En 7 ans et demi, 1 million de soldats américains ont été déployés en Irak. 4400 d'entre eux ont été tués, 32 000 autres ont été blessés, et plus de 106 000 civils irakiens sont morts.

Le coût total de la guerre pour les Américains reste difficile à évaluer. Au début du conflit, le secrétaire à la Défense de l'époque, Donald Rumsfeld, avait estimé que les opérations coûteraient aux contribuables américains 50 milliards de dollars.

Mais le prix Nobel d'Économie Joseph Stiglitz a estimé plus tard que le coût réel de la guerre était plus proche de 3000 milliards de dollars en tenant compte de l'ensemble de l'économie, de la prise en charge des morts et des blessés, jusqu'à la hausse du prix du pétrole.
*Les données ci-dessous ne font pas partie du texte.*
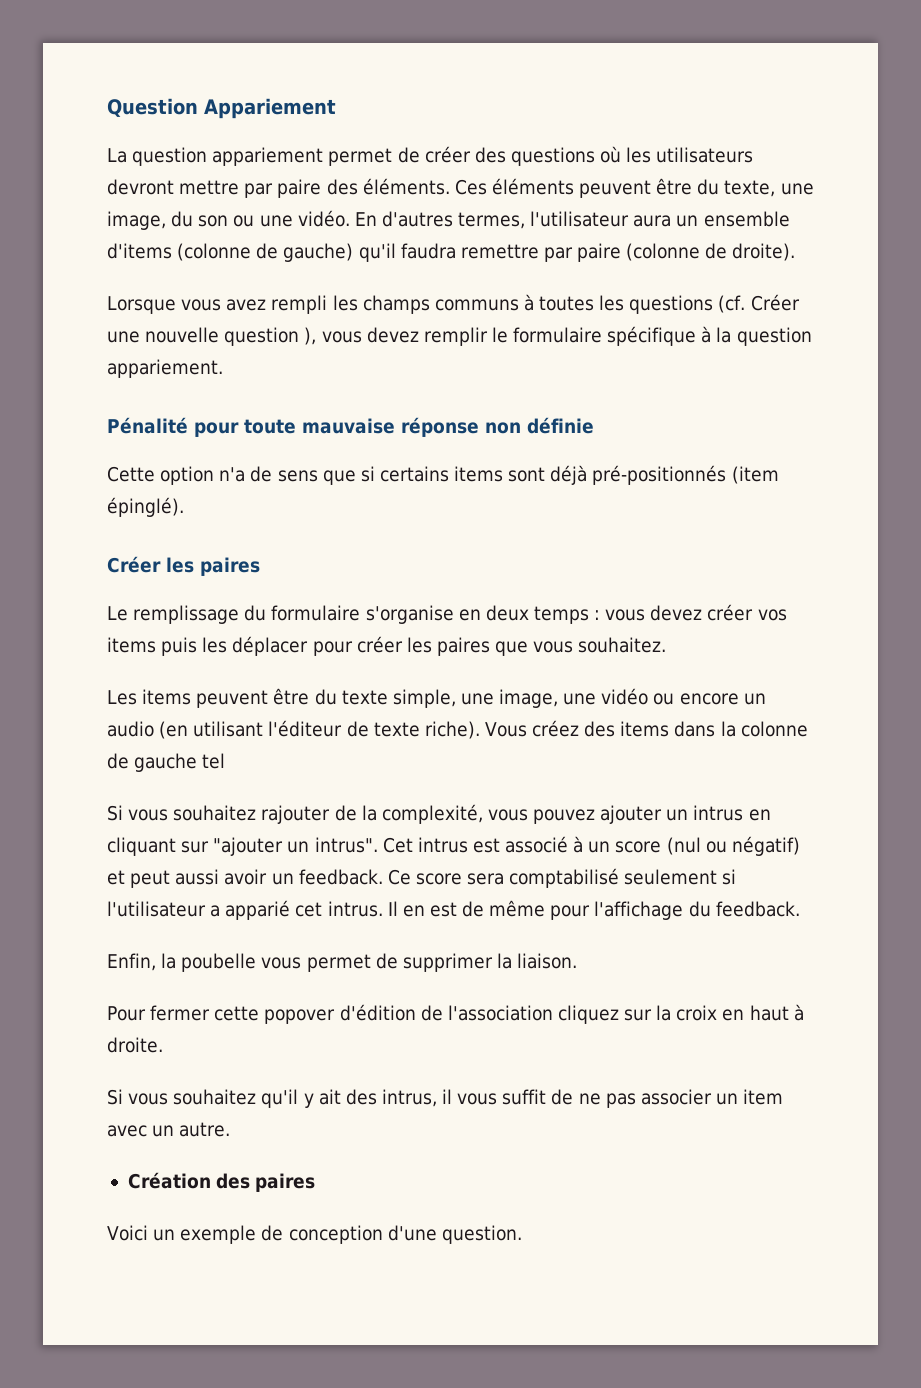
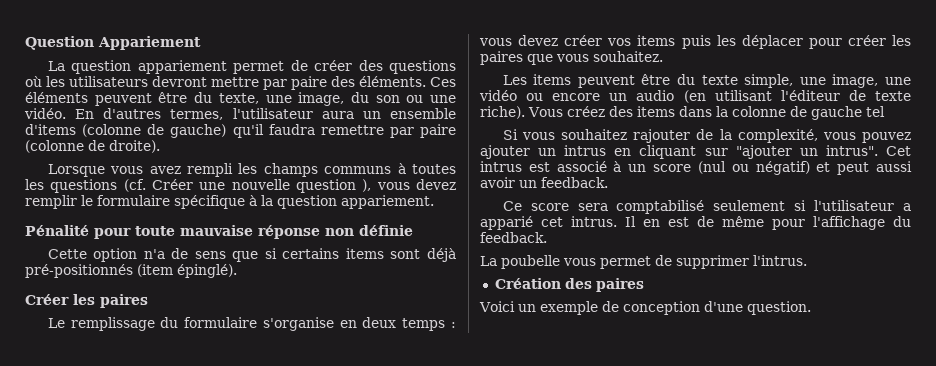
- Cet intrus est associé à un score (nul ou négatif) et peut aussi avoir un feedback. Ce score sera comptabilisé seulement si l'utilisateur a apparié cet intrus.
+ Cet intrus est associé à un score (nul ou négatif) et peut aussi avoir un feedback.
+ Ce score sera comptabilisé seulement si l'utilisateur a apparié cet intrus.
- Enfin, la poubelle vous permet de supprimer la liaison.
- Pour fermer cette popover d'édition de l'association cliquez sur la croix en haut à droite.
- Si vous souhaitez qu'il y ait des intrus, il vous suffit de ne pas associer un item avec un autre.
+ La poubelle vous permet de supprimer l'intrus.

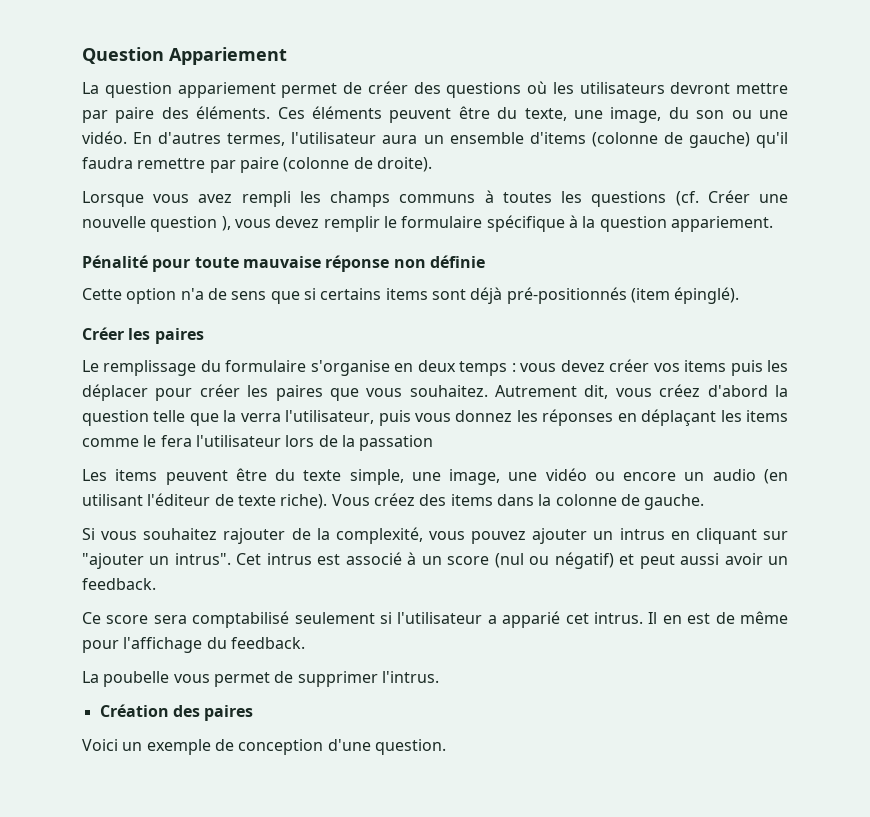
+ Autrement dit, vous créez d'abord la question telle que la verra l'utilisateur, puis vous donnez les réponses en déplaçant les items comme le fera l'utilisateur lors de la passation
- Vous créez des items dans la colonne de gauche tel
+ Vous créez des items dans la colonne de gauche.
Les estimations actuelles oscillent entre ces deux montants.

Il s'agit d'une des guerres les plus longues de l'histoire américaine.

« Pour les Américains, il y a une leçon. Je ne sais pas s'ils l'ont appris, mais c'est l'humilité du pouvoir américain. » — Marina Ottaway, analyste au Carnegie Endowment For International Peace

Le moment de vérité pour l'Irak

Une fillette blessée à Kerbala Une fillette blessée à Kerbala   © AFP/Mohammed Sawaf

Plus tôt dans la journée de mardi, le premier ministre irakien Nouri Al-Maliki a déclaré dans un discours télévisé que le retrait de l'armée américaine représentait pour l'Irak « une étape essentielle dans la restauration d'une souveraineté complète ». M. Al-Maliki a précisé que les relations entre les États-Unis et l'Irak allaient à partir de ce jour « entrer dans une nouvelle phase ».

Le vice-président américain Joe Biden, présent en Irak mardi pour marquer la fin des opérations de combats, a rencontré le premier ministre et d'autres hauts responsables irakiens, pour tenter de les encourager à former un gouvernement.

Les responsables politiques irakiens ne sont toujours pas parvenus à former un gouvernement, près de six mois après les élections législatives du 7 mars.

Alors que certains Irakiens craignent que le retrait des forces américaines ne survienne trop tôt, M. Al-Malaki a affirmé que les forces irakiennes étaient elles-mêmes « capables et qualifiées » pour assurer la sécurité sur le territoire.